I haven't written much about Israel's invasion of Gaza. It's not that I don't have a lot to say about the situation, but I'm just so weary of it. John Hinderaker makes a point, however, that I feel I have to share. We've heard a lot about how HAMAS uses "human shields" by storing weapons caches in or firing rockets from schools, markets, and hospitals,
but the truth is really worse than that. Hamas doesn't endanger civilians in hopes that it will deter retaliation; it does so in the hope and expectation that civilians will be killed and wounded.
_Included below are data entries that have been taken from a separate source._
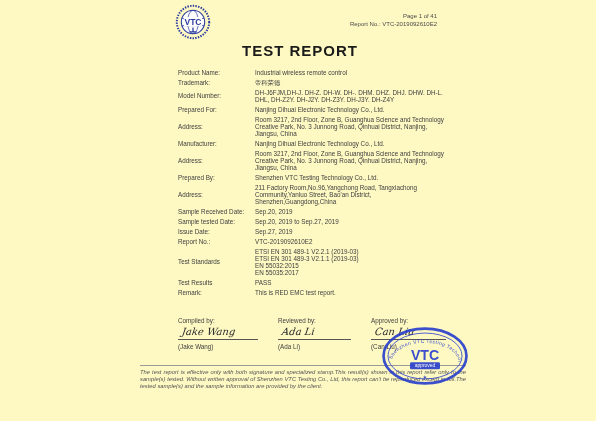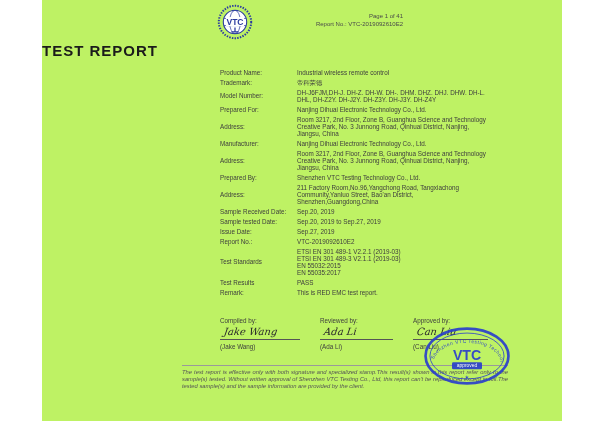"VTC" .page { background: #bef264 -> #fef9c3; margin-left: 42px -> none; width: 520px -> 596px }
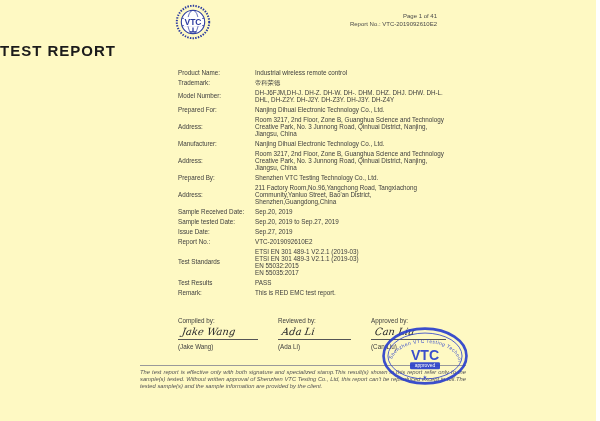"TEST REPORT" .doc-title { text-align: left -> center }
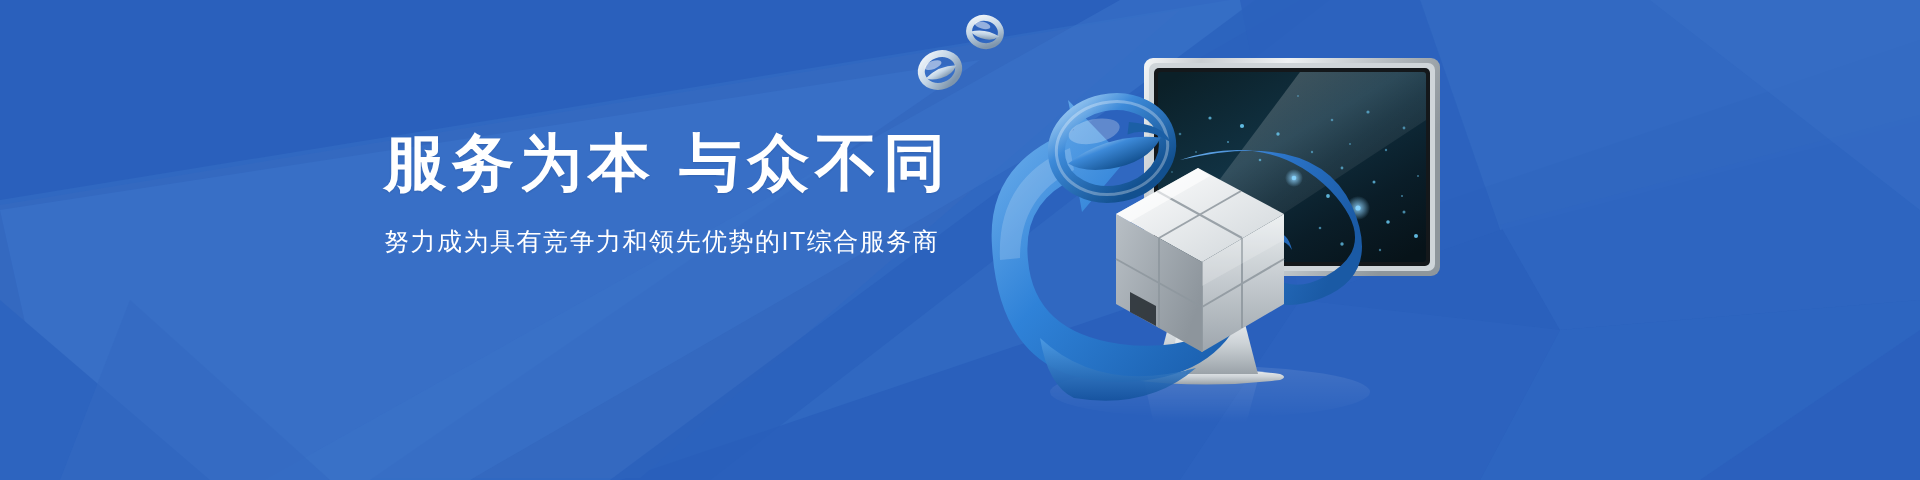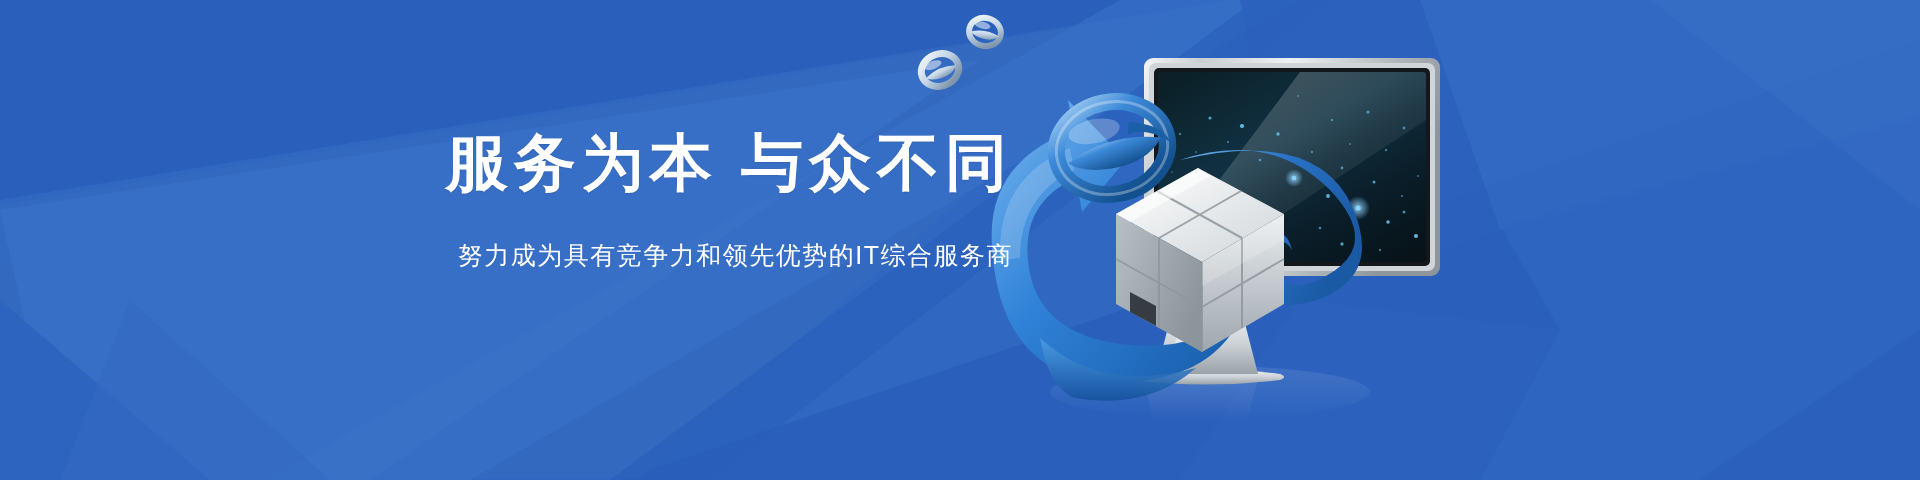"服务为本 与众不同" .copy { left: 373px -> 384px; text-align: right -> left }
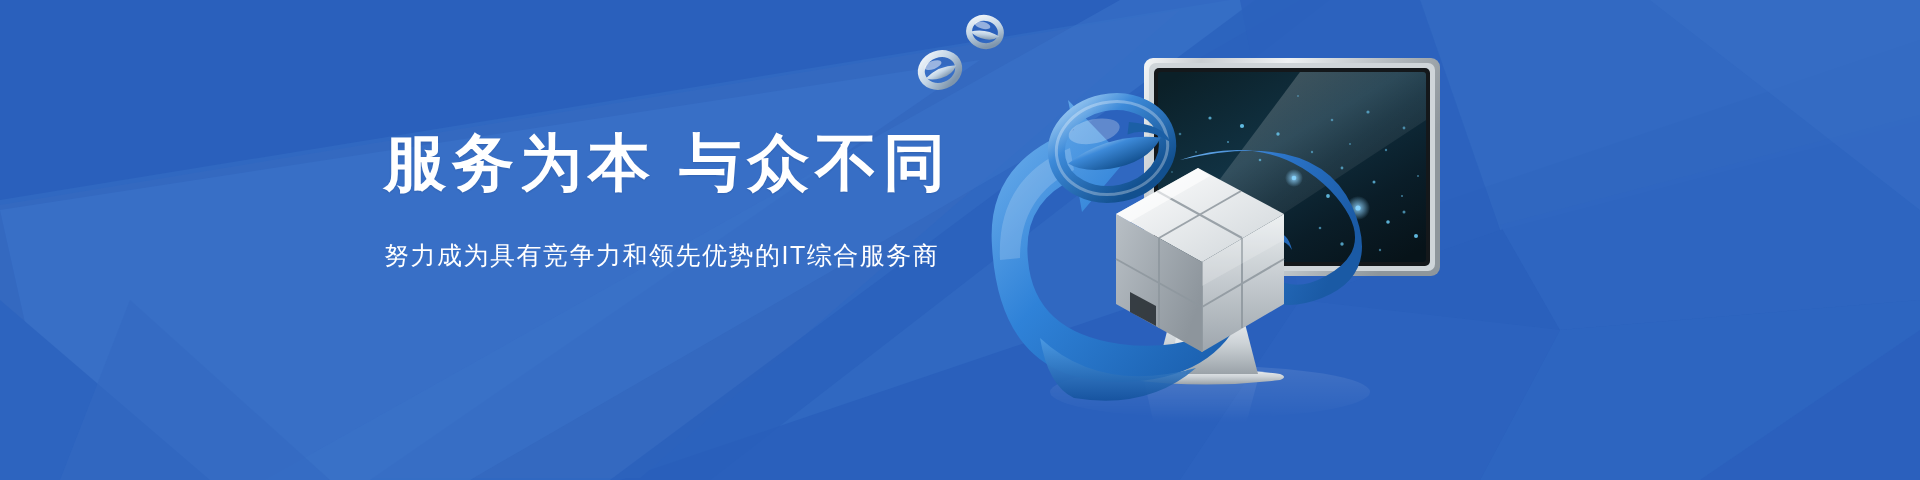"努力成为具有竞争力和领先优势的IT综合服务商" .subline { margin-top: 40px -> 26px }
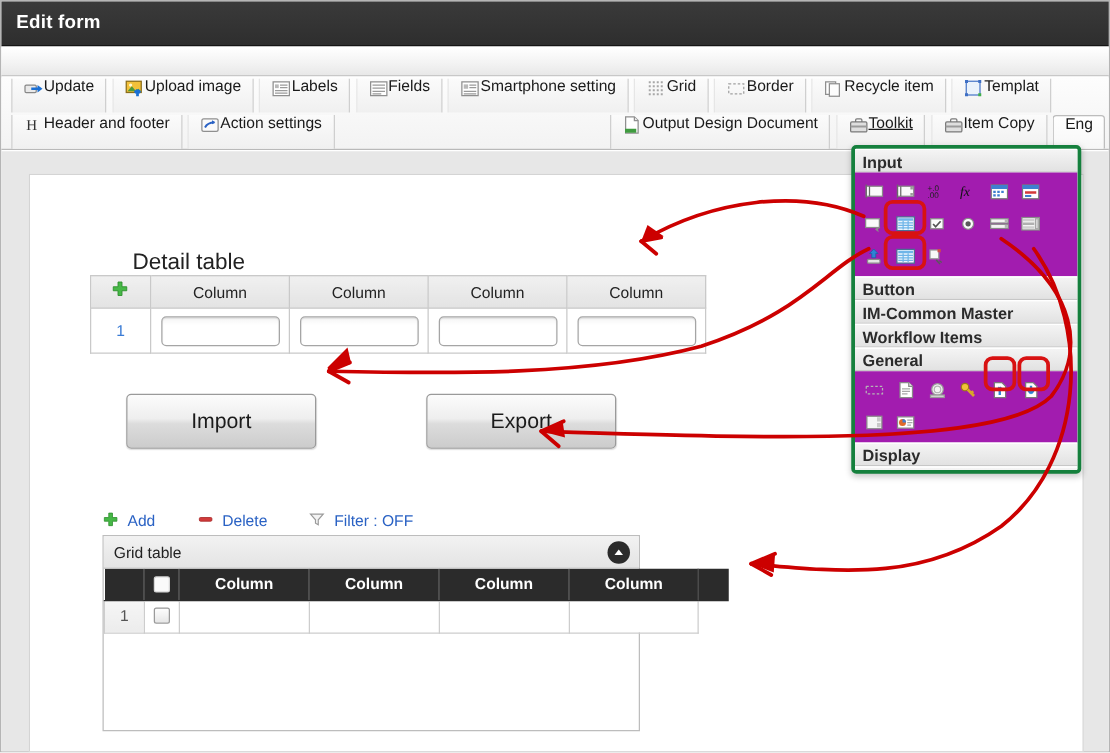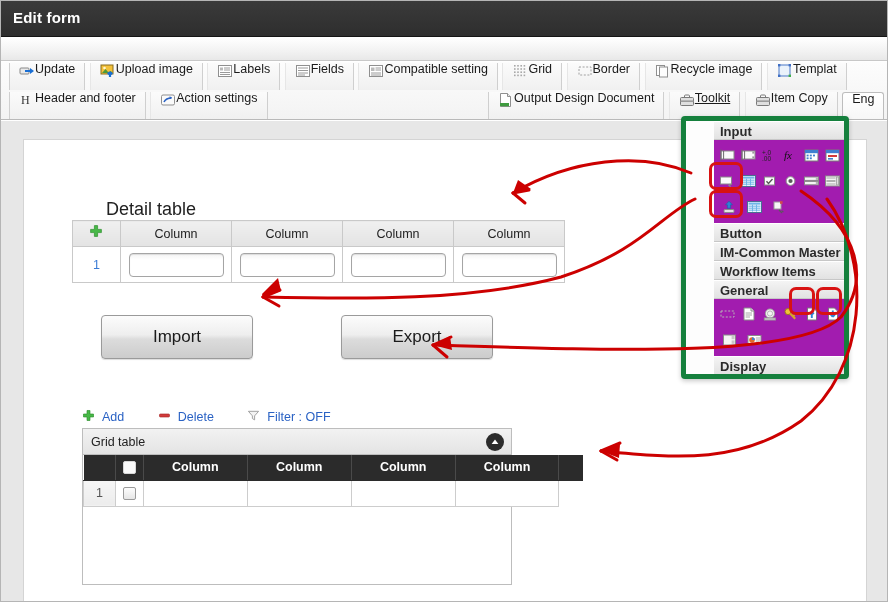"Compatible setting" span.lbl { text: Compatible -> Smartphone }
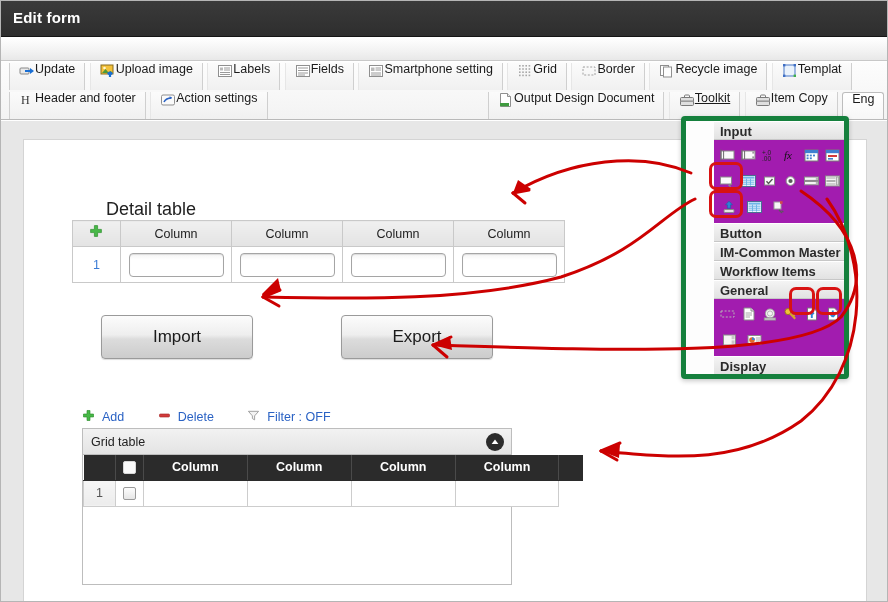"Recycle image" span.lbl { text: image -> item }
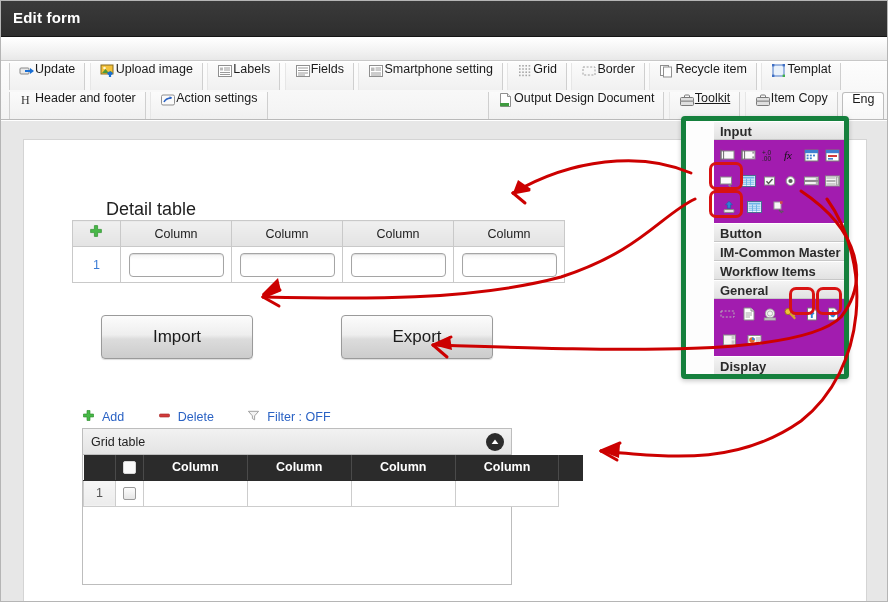"Input" #toolkit { border: 5px solid #15803d -> 3px solid #15803d; padding-left: 28px -> none; width: 168px -> 184px }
This tactic is part of a larger strategy to create tragedy and disaster, which the Palestinians have developed into something akin to an industrial process.He goes on to comment on the role professional "atrocity" photographers play in encouraging a continuing market for civilian casualties, and the disturbing context of some of these photos, particularly the innumerable photos and videos taken within hospital emergency rooms:
One can only imagine what an American nurse would do to a photographer who tried to pull a stunt like this. Apart from interfering with the treatment itself, photographing injured people in this manner would be viewed as a gross invasion of their privacy. But in Gaza, even the exigencies of medical care yield to the overriding need to serve Gaza's one successful industry: the production of death and disaster, and the reproduction of images of that death and disaster for world-wide consumption.